Nel racconto Fantasticheria a mettere in risalto il mondo delle eroine verghiane, viene per contro raffigurata donna Paolina Greppi, esemplare di mondanità, frivolezza e superficialità. Dice di non riuscire a concepire come le persone facciano a vivere tutta la vita in quel posto lontano dal mondo. Verga stesso che l’accompagna le risponde ironicamente che basta non possedere prima di tutto centomila lire di entrata e che lei, bloccata nel cielo bellissimo della sua agiatezza, non riesca a vedere al di là del cannocchiale e a immedesimarsi nella loro condizione sociale. Quelle persone pensano che quella dama non si possa anche solo sfiorare. Bianca e superba, passa davanti al panchetto della donna venditrice di arance che è consapevole del proprio stato sociale.
Di natura primitiva e istintiva è Lola del racconto Cavalleria rusticana, prigioniera della dualità amore libero e amore coniugale. Conosce, ma non sa opporsi al destino tragico che le è assegnato e che sconta con la morte dell’uomo che ama.
La lupa vittima di una sessualità istintiva animalesca, spolpa i figlioli e i mariti delle compaesane, finché la sua bramosia si riversa su un solo uomo, Nanni. Ma per averlo sempre vicino a sé, si spinge a fargli sposare la figlia Marianna. vittima a sua volta della concupiscenza della madre che le ruba ogni giorno il marito.
Peppa decide di diventare L’amante di Gramigna il bandito, prima ancora di conoscerlo. Dominata da una sessualità istintivaanimalesca. Il diavolo che ha in corpo la spinge a salire sui monti per incontrarlo e assisterlo fino all’arresto. Peppa paga la resa alla pulsione erotica con l’abbandono del figlio in orfanatrofio e l’umiliazione del lavoro da sguattera.

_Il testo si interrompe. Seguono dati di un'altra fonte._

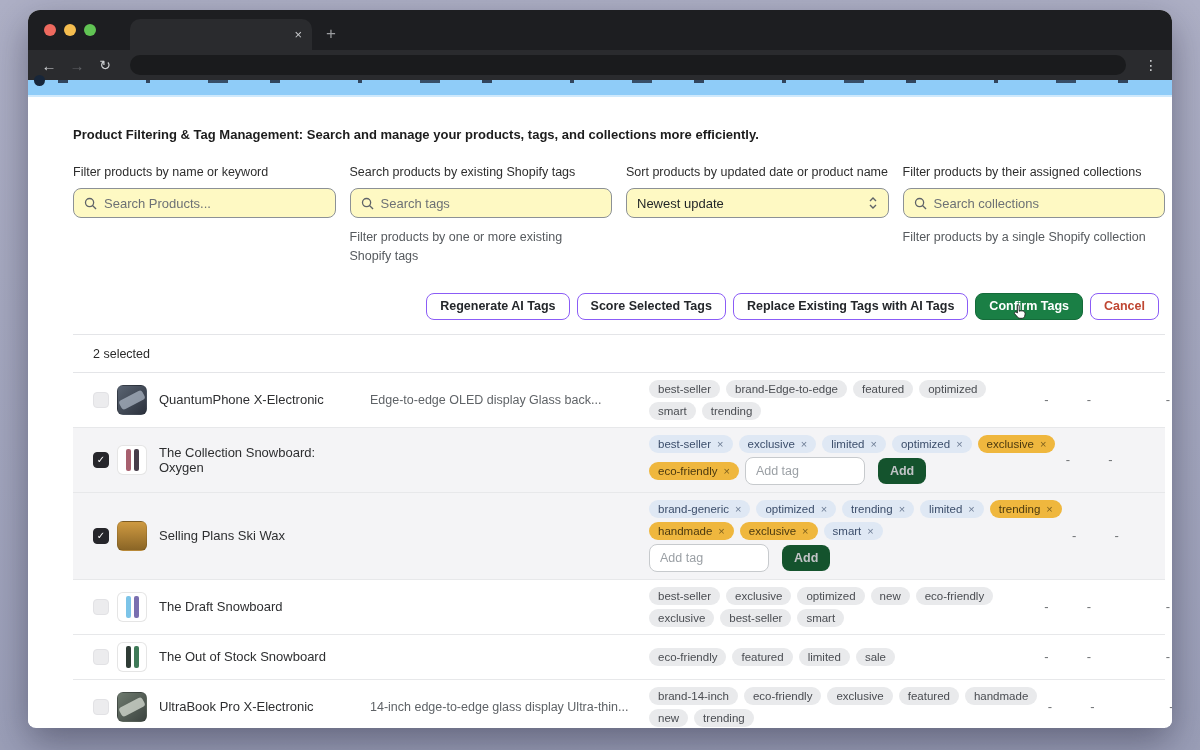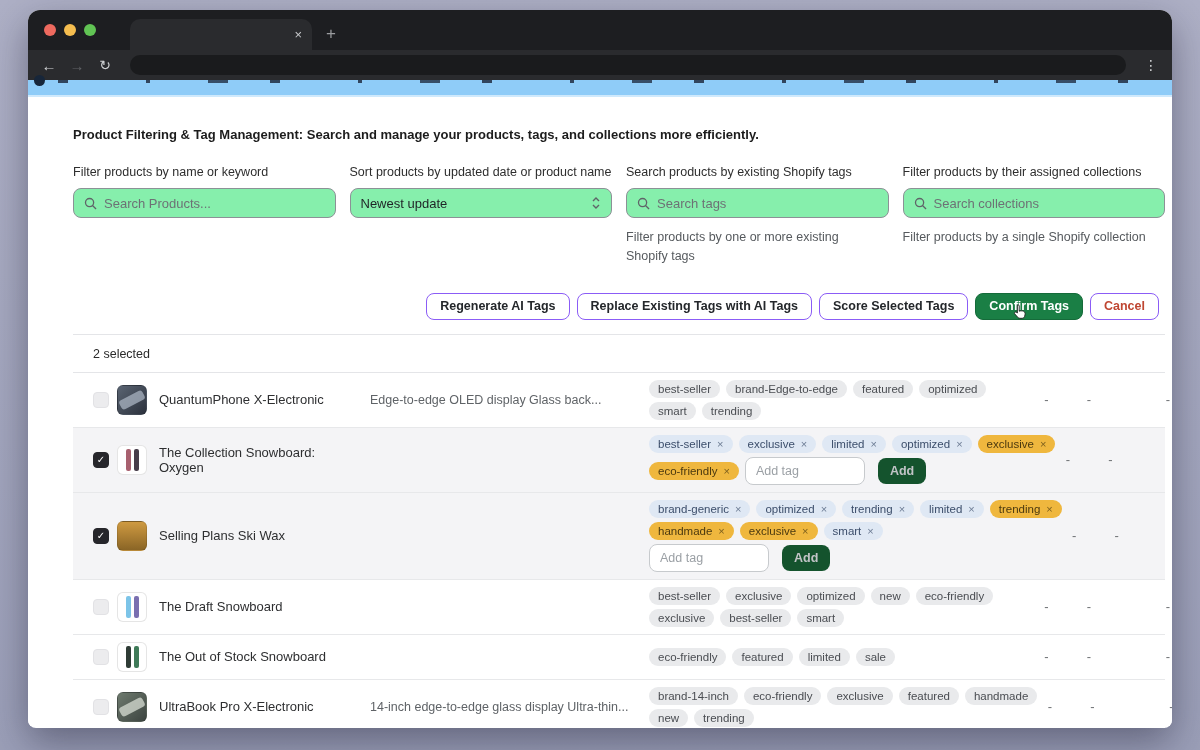"Sort products by updated date" div.fcol { order: before "Search products by existing Shopify" -> after "Search products by existing Shopify" }
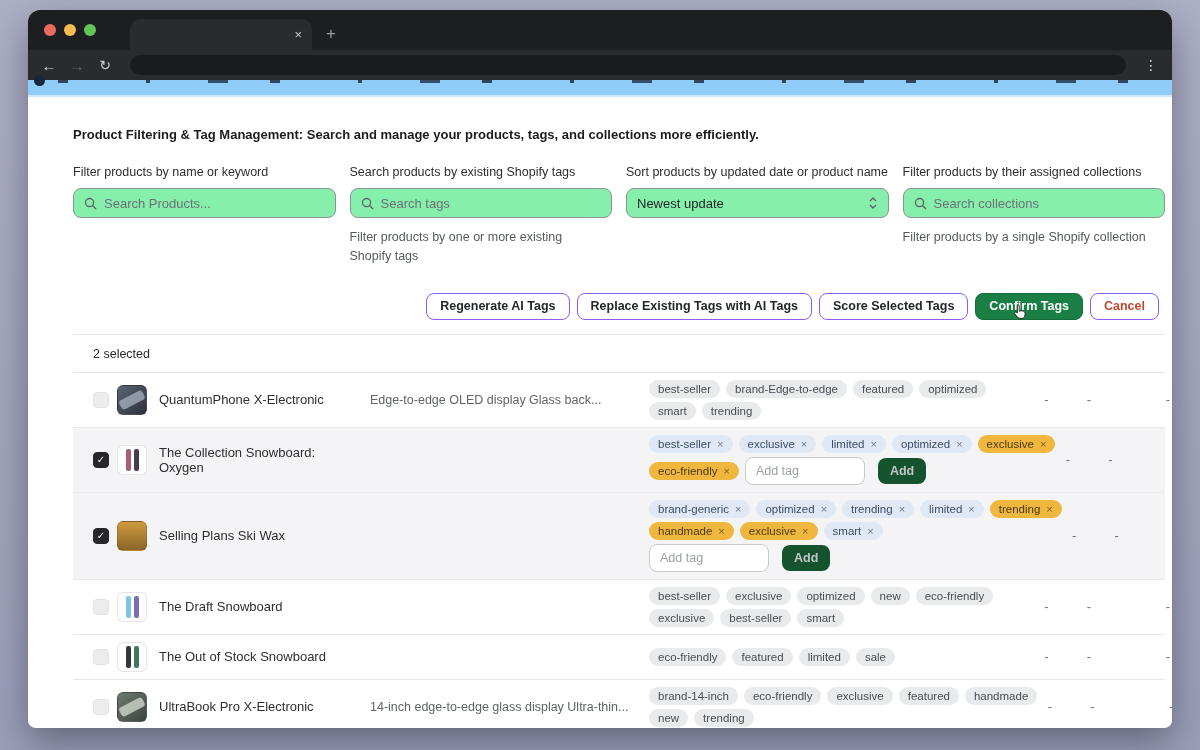"Search Products..." .fbox { background: #86efac -> #fef9c3 }
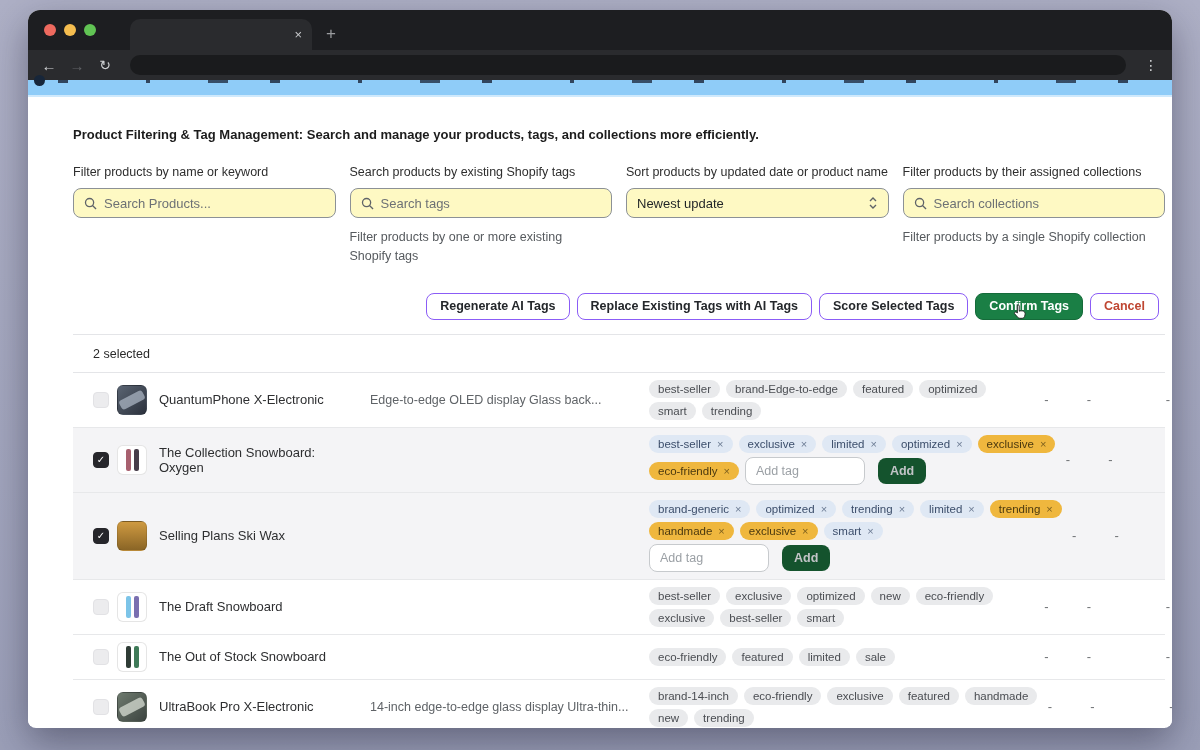"Replace Existing Tags with AI" button.btn { order: before "Score Selected Tags" -> after "Score Selected Tags" }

Mastro Don Gesualdo, secondo romanzo del ciclo dei “vinti” vede al centro di un’intricata vicenda la nobildonna Bianca Corrao, prigioniera di un destino che le ha assegnato il ruolo di salvatrice della propria famiglia dalle ristrettezze economiche. Paga il prezzo sposando un uomo non amato Mastro Don Gesualdo, di basso rango, ma di grande ricchezza. A pagare per questo matrimonio c’è anche la servetta Diodata prigioniera del suo amore per il padrone da cui ha avuto due figli, e che viene abbandonata in quanto lui brama l’ascesa sociale.
Verga fotografa una donna sempre vittima, prigioniera di un mondo e di una natura che non le dà speranza, duramente punita quando rompe con le regole e i costumi della società. E sono tutte donne che scontano la scelta con la morte propria o dell’amato, o con l’emarginazione, l’esilio, la reclusione nella cella delle pazze, senza possibilità di riscatto storico.